Understanding how tasks are imported

Behind-the-scenes when you decorate a function with task() or periodic_task(), the function registers itself with an in-memory registry. When a task function is called, a reference is put into the queue, along with the arguments the function was called with, etc. The message is then read by the consumer, and the task function is looked-up in the consumer’s registry. Because of the way this works, it is strongly recommended that all decorated functions be imported when the consumer starts up.

Note

If a task is not recognized, the consumer will raise a HueyException.

The consumer is executed with a single required parameter – the import path to a Huey object. It will import the Huey instance along with anything else in the module – thus you must be sure imports of your tasks occur with the import of the Huey object.

Suggested organization of code

Generally, I structure things like this, which makes it very easy to avoid circular imports.

  • config.py, the module containing the Huey object.

    # config.py
    from huey import RedisHuey
    
    huey = RedisHuey('testing')
    
  • tasks.py, the module containing any decorated functions.
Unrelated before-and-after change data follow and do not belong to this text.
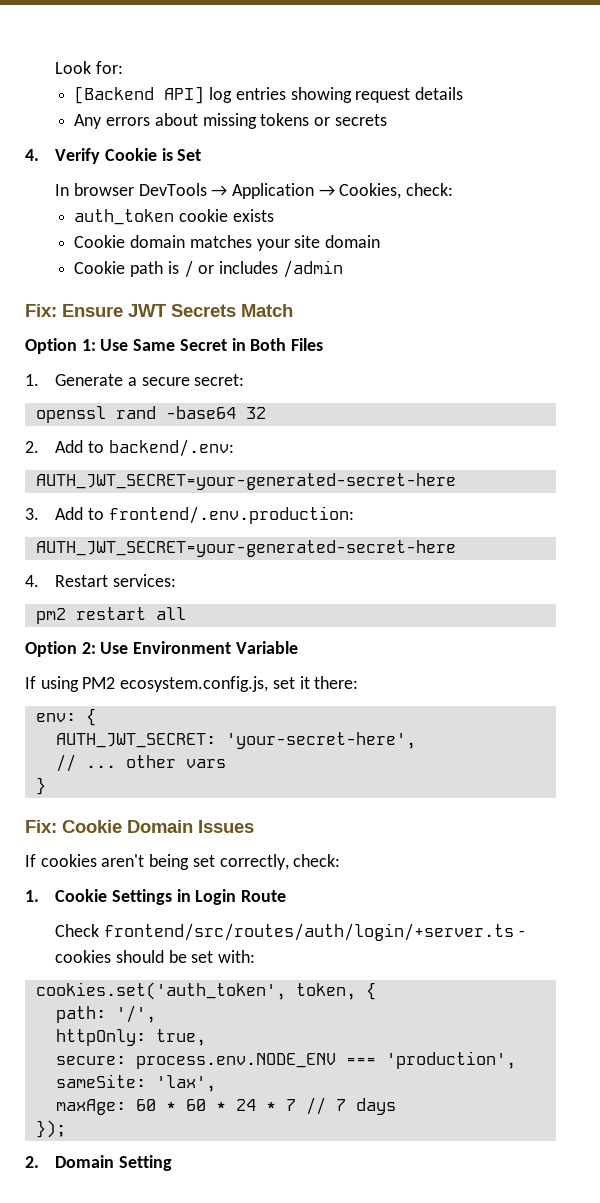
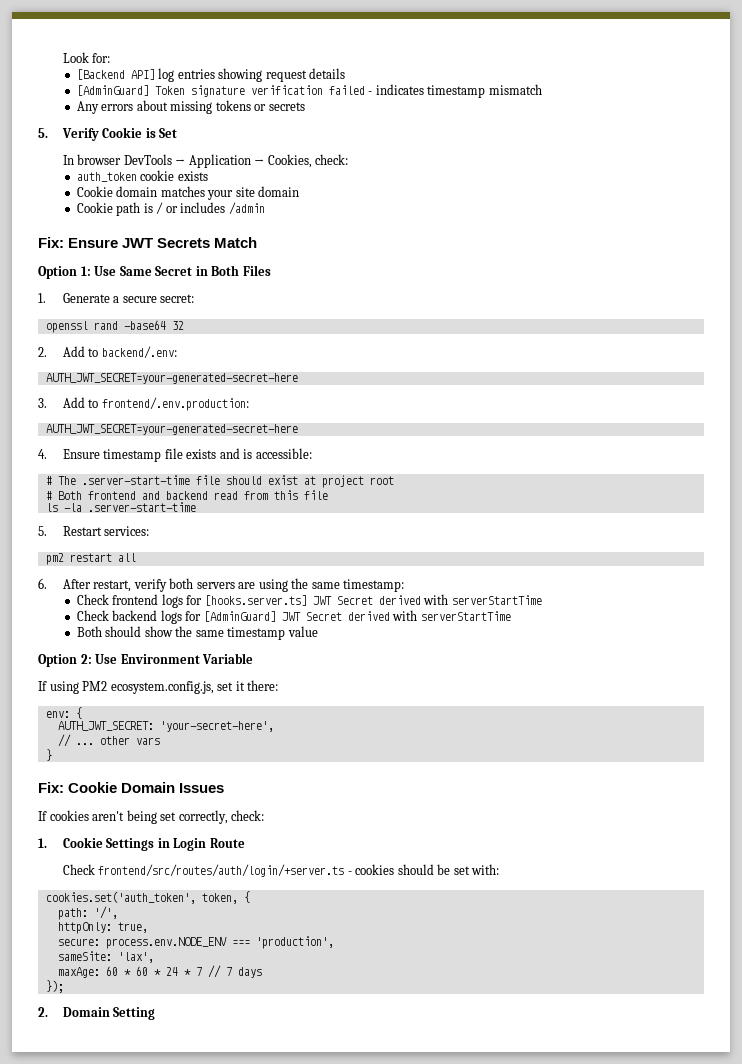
+ [AdminGuard] Token signature verification failed - indicates timestamp mismatch
- 4. Verify Cookie is Set
+ 5. Verify Cookie is Set
- 4. Restart services:
+ 4. Ensure timestamp file exists and is accessible:
+ # The .server-start-time file should exist at project root
+ # Both frontend and backend read from this file
+ ls -la .server-start-time
+ 5. Restart services:
+ 6. After restart, verify both servers are using the same timestamp:
+ Check frontend logs for [hooks.server.ts] JWT Secret derived with serverStartTime
+ Check backend logs for [AdminGuard] JWT Secret derived with serverStartTime
+ Both should show the same timestamp value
Imports the huey object from the config.py module:

    # tasks.py
    from config import huey
    
    @huey.task()
    def add(a, b):
        return a + b
    
  • main.py / app.py, the “main” module. Imports both the config.py module and the tasks.py module.

    # main.py
    from config import huey  # import the "huey" object.
    from tasks import add  # import any tasks / decorated functions
    
    
    if __name__ == '__main__':
        result = add(1, 2)
        print('1 + 2 = %s' % result.get(blocking=True))
    

To run the consumer, point it at main.huey, in this way, both the huey instance and the task functions are imported in a centralized location.